WORK TASK. Scan the records beneath this line for the line holding "- UBIQ vs. ETHEREUM" and the line holding "Ethereumu svidio vam se koncept.", then transcribe exactly those two and all lines between.

Segment Start: RECORD EXTRACTS

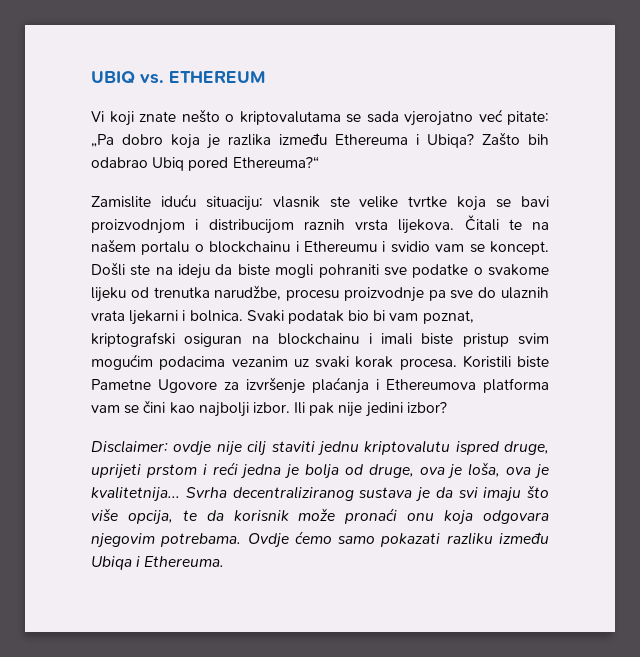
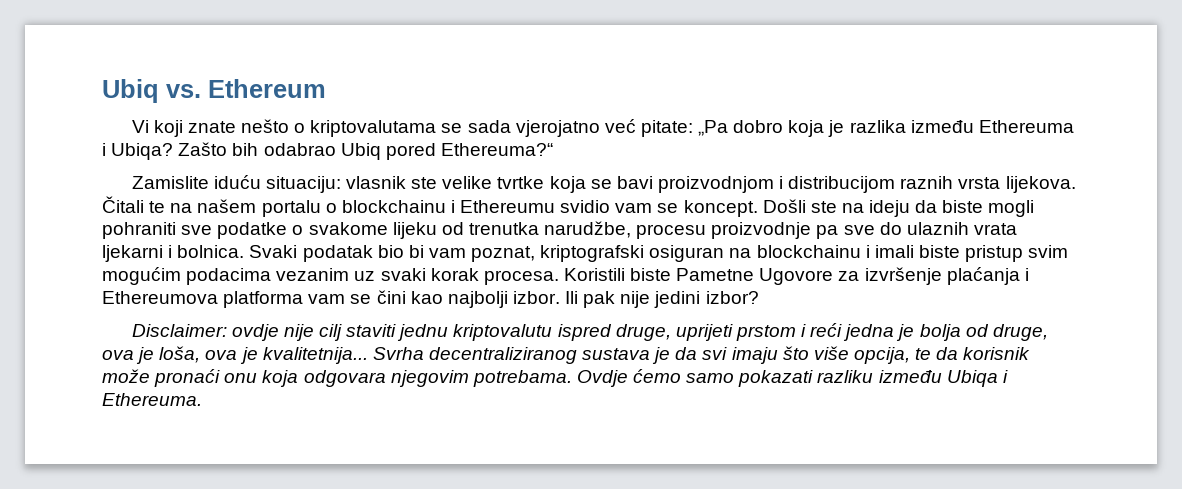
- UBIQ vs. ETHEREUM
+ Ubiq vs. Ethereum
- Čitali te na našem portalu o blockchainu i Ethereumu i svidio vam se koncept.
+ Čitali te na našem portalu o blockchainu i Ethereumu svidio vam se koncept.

Segment End: RECORD EXTRACTS
Segment Start: RECORD EXTRACTS

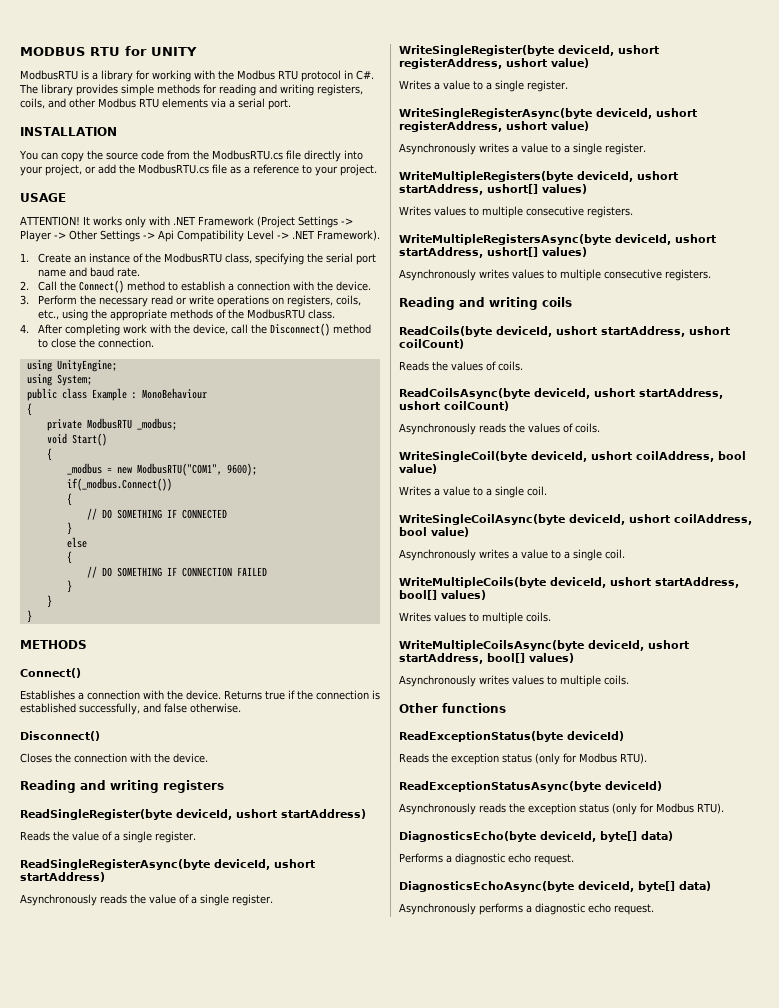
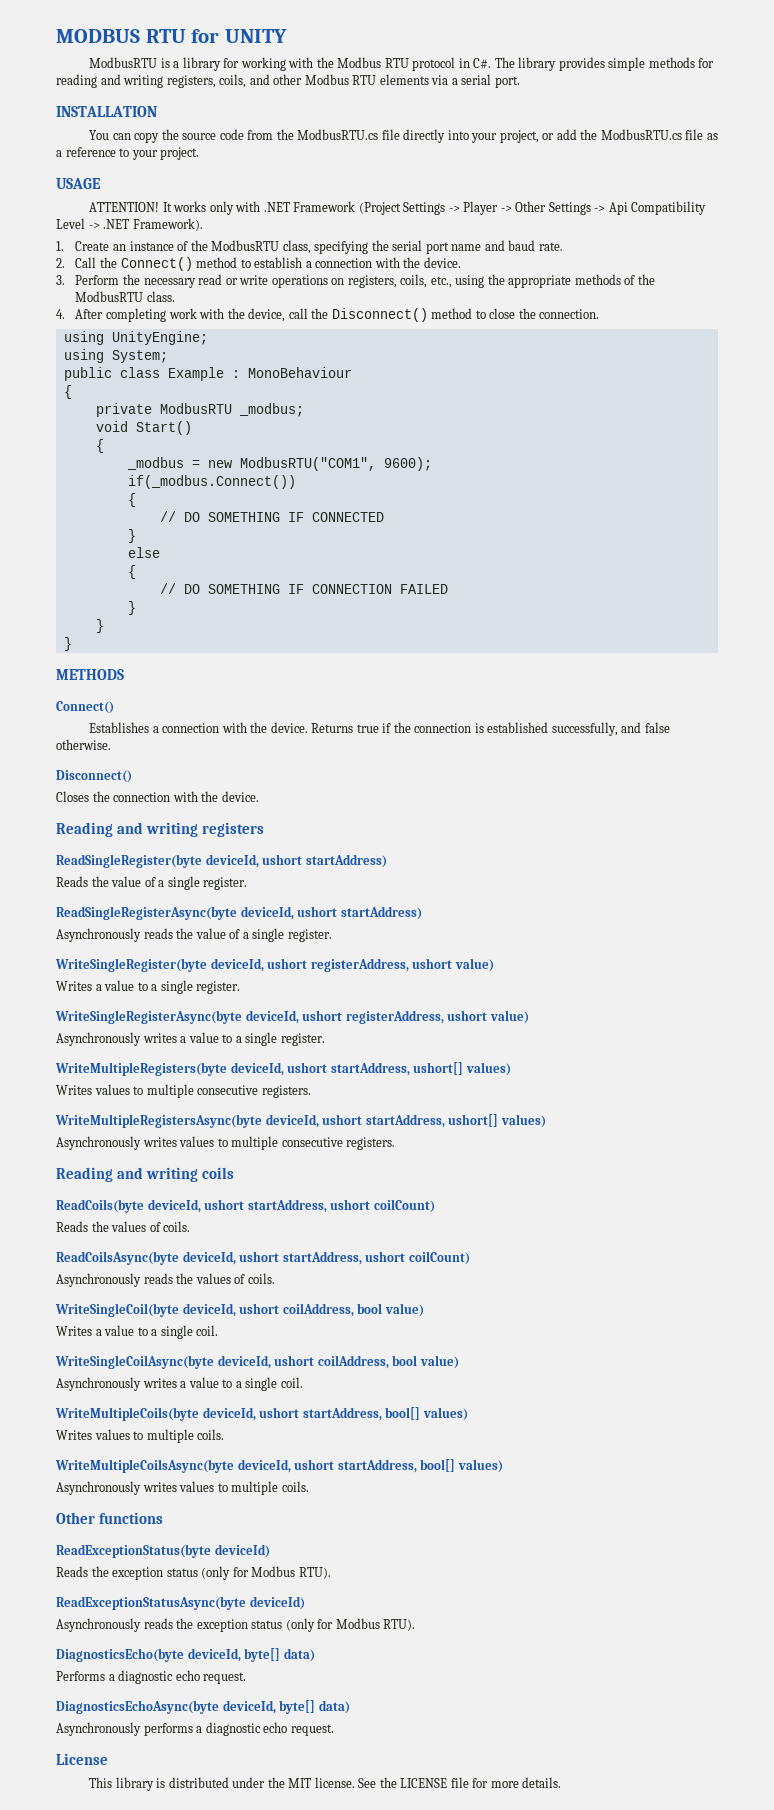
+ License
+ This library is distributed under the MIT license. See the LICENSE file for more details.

Segment End: RECORD EXTRACTS
Segment Start: RECORD EXTRACTS

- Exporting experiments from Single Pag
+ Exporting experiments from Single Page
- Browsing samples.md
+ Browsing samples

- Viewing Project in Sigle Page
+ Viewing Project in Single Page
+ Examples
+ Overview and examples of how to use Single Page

Segment End: RECORD EXTRACTS

RESPONSE BELOW.
- UBIQ vs. ETHEREUM
+ Ubiq vs. Ethereum
- Čitali te na našem portalu o blockchainu i Ethereumu i svidio vam se koncept.
+ Čitali te na našem portalu o blockchainu i Ethereumu svidio vam se koncept.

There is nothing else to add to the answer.